Furthermore, early marriage will have a negative impact on the next generation. Research has shown that children of women who married early will have a lower likelihood of surviving infancy and early childhood, and their own prospects at economic prosperity, educational achievement and health are significantly reduced. As a result, child marriage has a profound impact on girls, their families, communities and countries worldwide.
The latest UNICEF data shows that 25 million child marriages were prevented in the last decade, which is significant progress. ICRW has conducted research on the solutions to child marriage, and we must do more. Continued concerted efforts to address the root causes of child, early and forced marriage is essential to ensure that we achieve Sustainable Development Goal 5.3 and end child marriages by 2030.
As applied researchers, we often unearth evidence that allow
ICRW was one of the first organizations to conduct research and engage in advocacy around child marriage. This research has not only explored the impacts of child marriage, but also the root causes of and best practices to prevent child marriage. ICRW has also explored how best to support girls who are already married. Our research has been designed to better understand the scope, causes and consequences of child marriage in order to find effective solutions to prevent the practice in a number of different cultural contexts around the world.
Collaborating with local partners, we have designed effective programs that work with girls and boys, their families and their communities to delay marriage.

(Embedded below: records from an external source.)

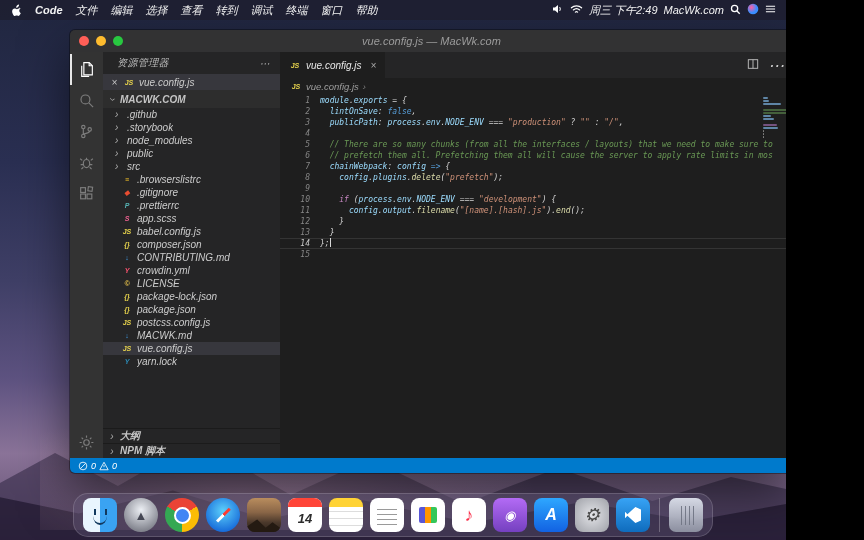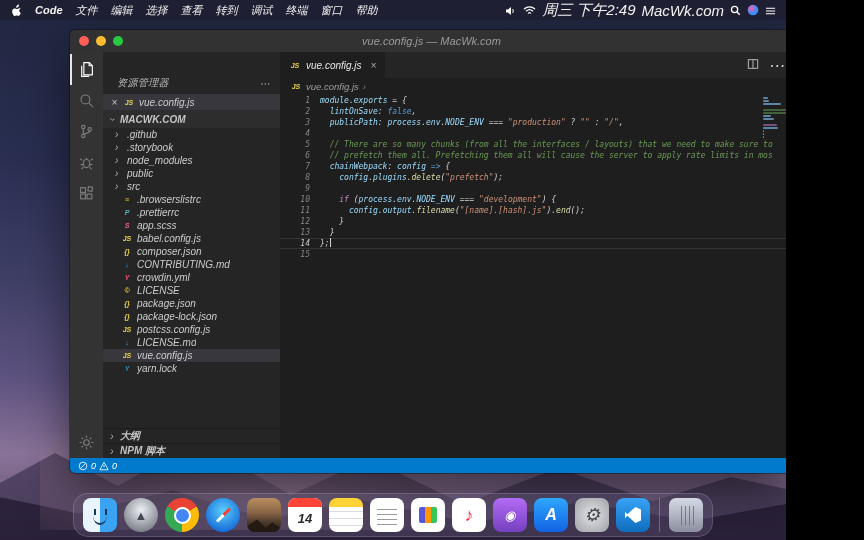--- a/index.html
+++ b/index.html
@@ -24,7 +24,7 @@
   .mb-app{font-weight:bold;}
   .mb-menus{display:flex;gap:13px;}
   .mb-item{cursor:default;}
-  .mb-right{display:flex;align-items:center;gap:6px;font-size:15px;}
+  .mb-right{display:flex;align-items:center;gap:6px;font-size:11px;}
   .apple svg{display:block;}
 
   

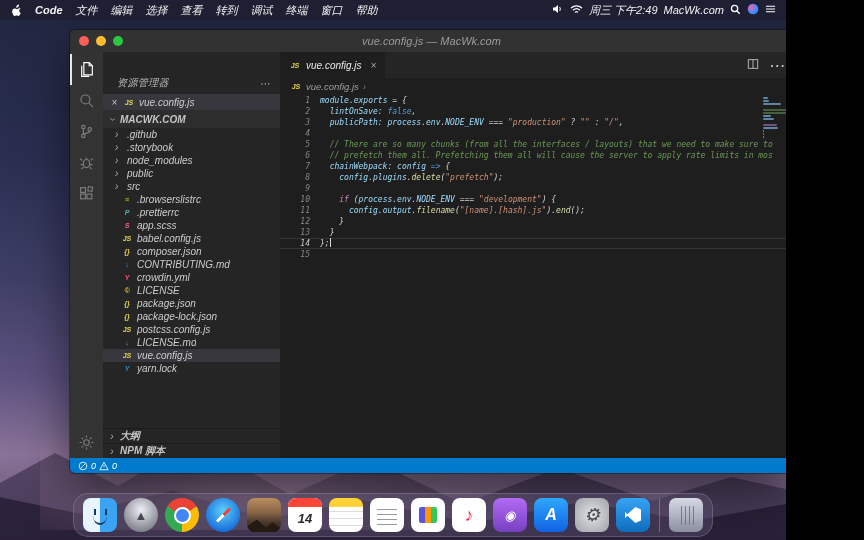--- a/index.html
+++ b/index.html
@@ -50,7 +50,7 @@
   
   .sidebar{width:177px;background:#252526;color:#cccccc;display:flex;flex-direction:column;flex:0 0 auto;font-size:10px;}
   .sb-head{height:22px;display:flex;align-items:center;justify-content:space-between;
-    padding:0 10px 0 14px;color:#bdbdbd;letter-spacing:.4px;flex:0 0 auto;margin-top:20px;}
+    padding:0 10px 0 14px;color:#bdbdbd;letter-spacing:.4px;flex:0 0 auto;}
   .sb-dots{color:#bdbdbd;}
   .sec{height:18px;display:flex;align-items:center;gap:4px;padding-left:5px;font-weight:bold;
     color:#c5c5c5;background:#2d2d2d;flex:0 0 auto;}

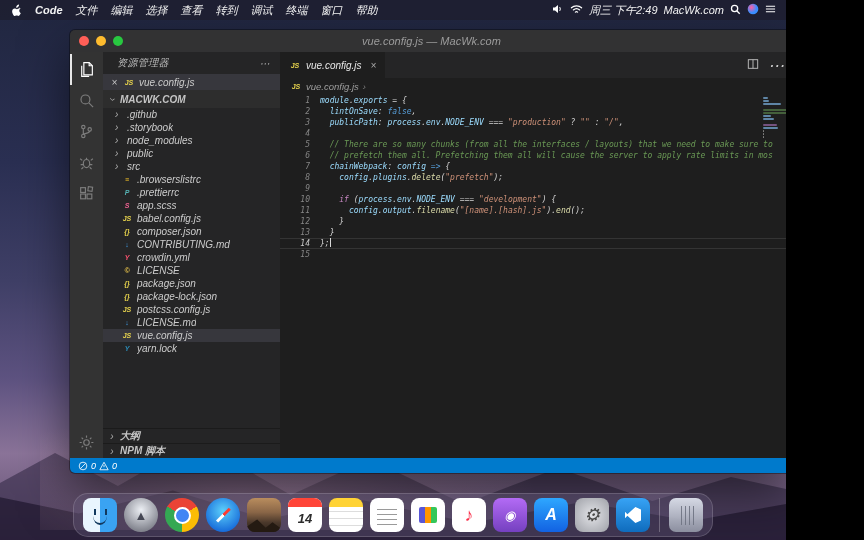--- a/index.html
+++ b/index.html
@@ -308,6 +308,10 @@
               <span class="tname">.browserslistrc</span>
             </div>
             <div class="trow file">
+              <span class="ficon" style="color: rgb(232, 77, 49);">◆</span>
+              <span class="tname">.gitignore</span>
+            </div>
+            <div class="trow file">
               <span class="ficon" style="color: rgb(86, 179, 180);">P</span>
               <span class="tname">.prettierrc</span>
             </div>

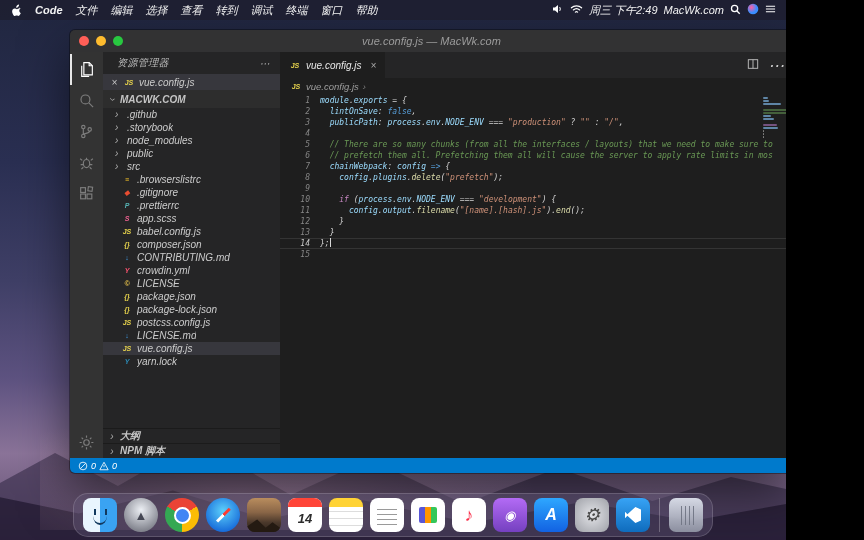--- a/index.html
+++ b/index.html
@@ -341,11 +341,11 @@
             </div>
             <div class="trow file">
               <span class="ficon" style="color: rgb(232, 212, 77);">{}</span>
+              <span class="tname">package-lock.json</span>
+            </div>
+            <div class="trow file">
+              <span class="ficon" style="color: rgb(232, 212, 77);">{}</span>
               <span class="tname">package.json</span>
-            </div>
-            <div class="trow file">
-              <span class="ficon" style="color: rgb(232, 212, 77);">{}</span>
-              <span class="tname">package-lock.json</span>
             </div>
             <div class="trow file">
               <span class="ficon" style="color: rgb(232, 212, 77);">JS</span>

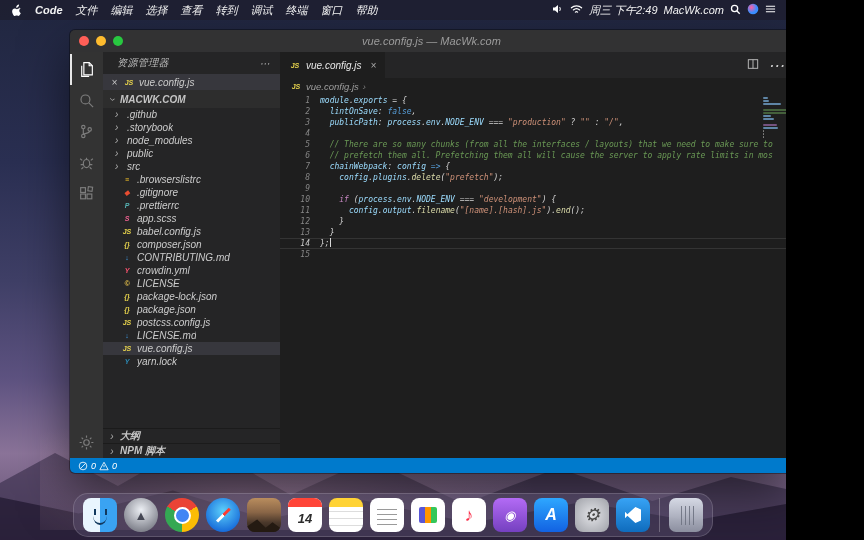--- a/index.html
+++ b/index.html
@@ -353,7 +353,7 @@
             </div>
             <div class="trow file">
               <span class="ficon" style="color: rgb(66, 165, 245);">↓</span>
-              <span class="tname">LICENSE.md</span>
+              <span class="tname">MACWK.md</span>
             </div>
             <div class="trow sel file">
               <span class="ficon" style="color: rgb(232, 212, 77);">JS</span>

We have evaluated projects and programs to determine how and why they work. We use our research to educate national and international policymakers on the urgent need for leadership and action to prevent child marriage. The United Nations and policymakers in the United States have relied on ICRW research to inform the creation and improvement of policies and practices, as well as to build more successful interventions to prevent the practice and include girls who are already married in programming across various sectors.